Dans cette vision romantique de l’artiste qui se tue à la tâche, Eastwood met plus que jamais sa figure impassible en péril, montrant un personnage souvent ivre, atteint de tuberculose à cause des cigarettes (un comble pour celui qu’on surnommait El Cigarillo !) et dont la stature imposante a considérablement perdu de sa splendeur, notamment dans une scène de hold-up totalement ratée. Pour la deuxième fois après Bronco Billy, Eastwood assume complètement son personnage d’artiste maudit qui ne trouve sa place ni dans la société ni au sein de son art. L’élite à laquelle le personnage se confronte préfère largement des chansons familiales et tous publics aux airs un peu vulgaires que Red propose, pourtant véritables révélateurs de la vie et de ses travers. Incroyable commentaire d’Eastwood sur son propre cinéma, qui refuse de s’accorder aux poncifs hollywoodiens pour plaire au plus grand nombre et persiste à affirmer sa singularité afin de mieux explorer les tréfonds de l’esprit humain, quitte à parfois flirter avec le politiquement incorrect.

Là où Eastwood se montre le plus touchant, c’est dans le thème de la transmission, qui semble depuis lui coller à la peau. Dans ce film où règnent les airs de country, Red initie Whit à la musique et aux plaisirs de l’existence, se moquant visiblement de la morale, des mœurs conservatrices de la société et de l’opinion publique. Une manière pour Eastwood de dépasser la fiction et de rejoindre la réalité, en transmettant à son propre fils toute une façon d’appréhender l’existence mais aussi de lui léguer sa propre image de cinéma, image mythique qu’il s’est construite au fil des films et qui n’aura pas manqué de s’inscrire dans l’imaginaire collectif. L’aspect le plus romanesque de cette transmission père-fils réside surtout dans le fait que Kyle Eastwood, ici jeune adolescent fasciné par les talents musicaux de son oncle, est aujourd’hui devenu un musicien de jazz reconnu et de plus en plus présent sur la scène internationale.

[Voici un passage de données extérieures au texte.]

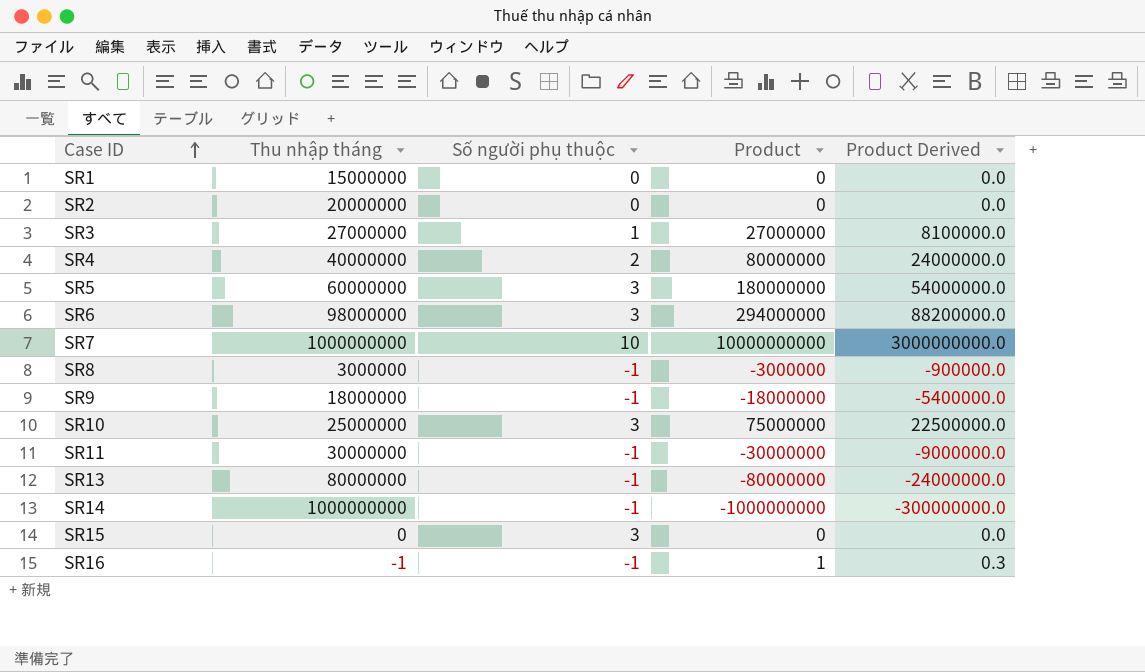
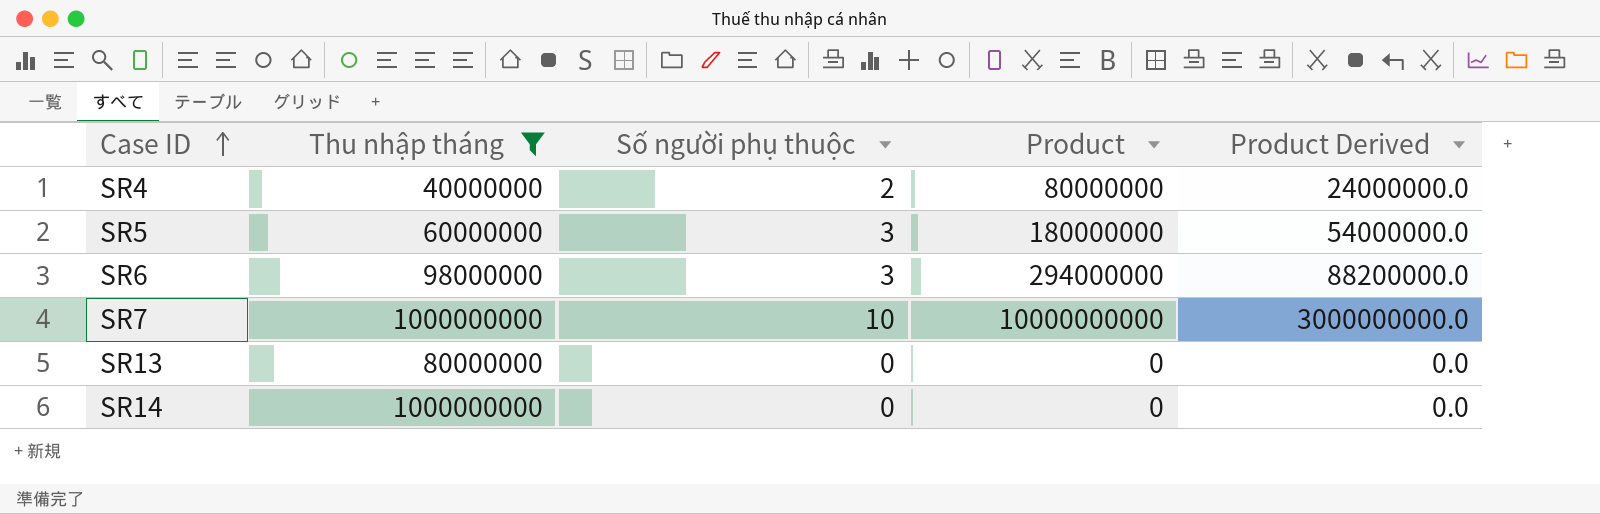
filter: none -> Thu nhập tháng >= 40000000
SR13 | Số người phụ thuộc: -1 -> 0
SR13 | Product: -80000000 -> 0
SR13 | Product Derived: -24000000.0 -> 0.0
SR14 | Số người phụ thuộc: -1 -> 0
SR14 | Product: -1000000000 -> 0
SR14 | Product Derived: -300000000.0 -> 0.0

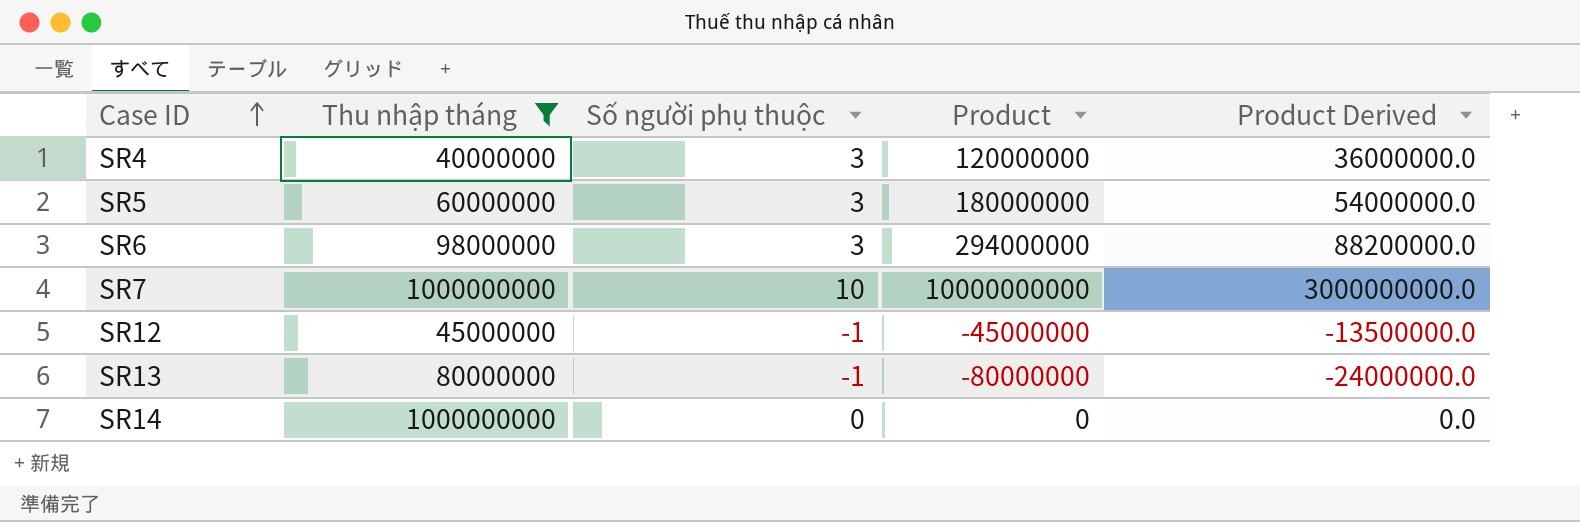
SR4 | Số người phụ thuộc: 2 -> 3
SR4 | Product: 80000000 -> 120000000
SR4 | Product Derived: 24000000.0 -> 36000000.0
row SR12: none -> 45000000 | -1 | -45000000 | -13500000.0
SR13 | Số người phụ thuộc: 0 -> -1
SR13 | Product: 0 -> -80000000
SR13 | Product Derived: 0.0 -> -24000000.0

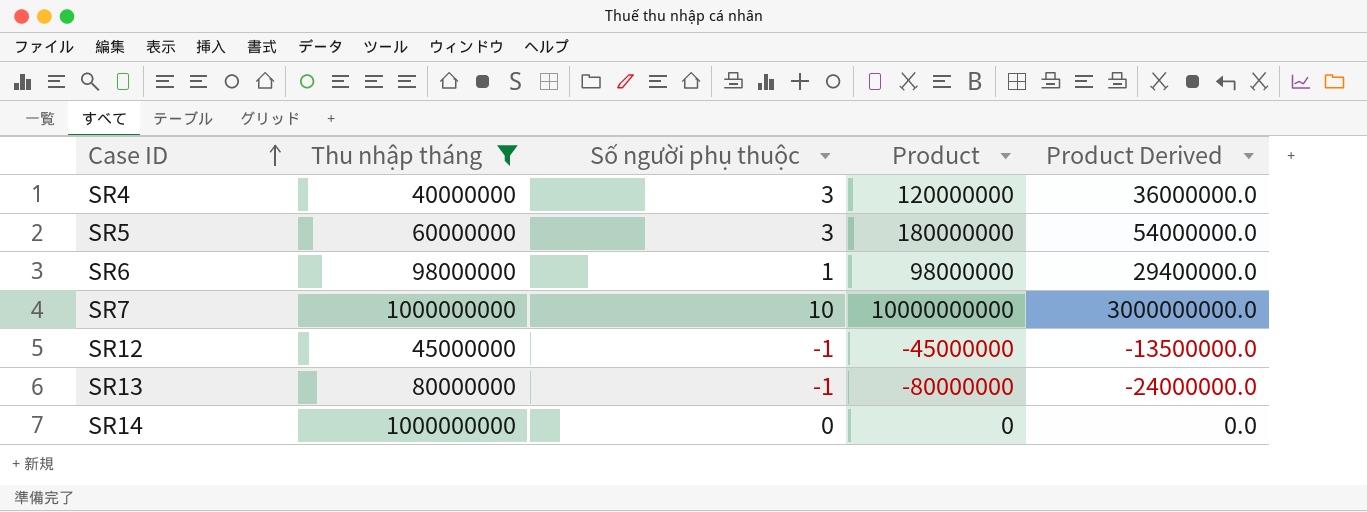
SR6 | Số người phụ thuộc: 3 -> 1
SR6 | Product: 294000000 -> 98000000
SR6 | Product Derived: 88200000.0 -> 29400000.0

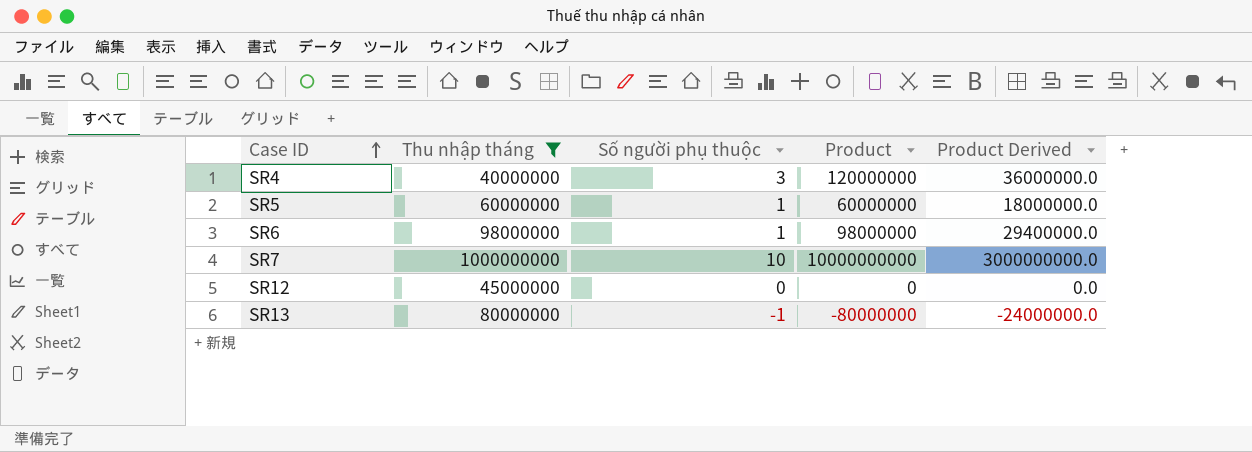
row SR14: 1000000000 | 0 | 0 | 0.0 -> none
SR5 | Số người phụ thuộc: 3 -> 1
SR5 | Product: 180000000 -> 60000000
SR5 | Product Derived: 54000000.0 -> 18000000.0
SR12 | Số người phụ thuộc: -1 -> 0
SR12 | Product: -45000000 -> 0
SR12 | Product Derived: -13500000.0 -> 0.0

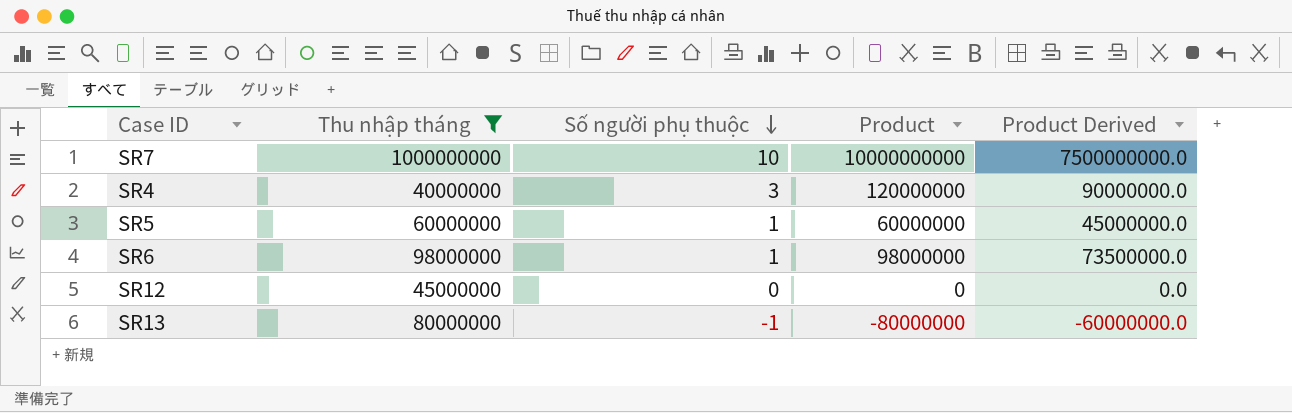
row order: Case ID ascending -> Số người phụ thuộc descending
column Product Derived | formula: [Product] * 0.3 -> [Product] * 0.75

Avec Honkytonk Man, Clint Eastwood parvient alors à mêler son amour pour la musique (son timbre voilé résonne dans toutes les chansons du film), sa fascination pour les personnages inadaptés à une Amérique qui a bien du mal à tenir ses promesses, une métamorphose de sa propre figure de cinéma ainsi qu’une transmission par laquelle passe le drame et qui deviendra le thème central de nombre de ses films tels que Gran TorinoMillion Dollar Baby ou encore Un Monde parfait. Si à l’époque de sa sortie, Honkytonk Man n’a pas fonctionné auprès du public américain, force est de constater qu’aujourd’hui, forts d’une vision rétrospective de l’œuvre eastwoodienne, il nous est impossible de nier que le film fait bel et bien partie de ses plus belles œuvres, sinon des longs-métrages où l’acteur-cinéaste a mis le plus de corps et de cœur. Une persévérance qui aura finalement porté ses fruits : trois ans plus tard, le cinéaste connaît sa première nomination cannoise pour Pale Rider. Aujourd’hui, Clint Eastwood est l’un des plus grands cinéastes du monde et, après quarante-cinq ans de carrière derrière la caméra, son talent artistique n’est évidemment plus à prouver.

Une réflexion sur « Honkytonk Man ~ Clint Eastwood »

  1. Déjà Clint faisait tourner ses enfants. Ce film a contribué, en France surtout, a redorer l’image d’Eastwood marqué par le personnage réac de Dirty Harry. Il figure parmi les plus beaux que je connaisse de sa filmographie.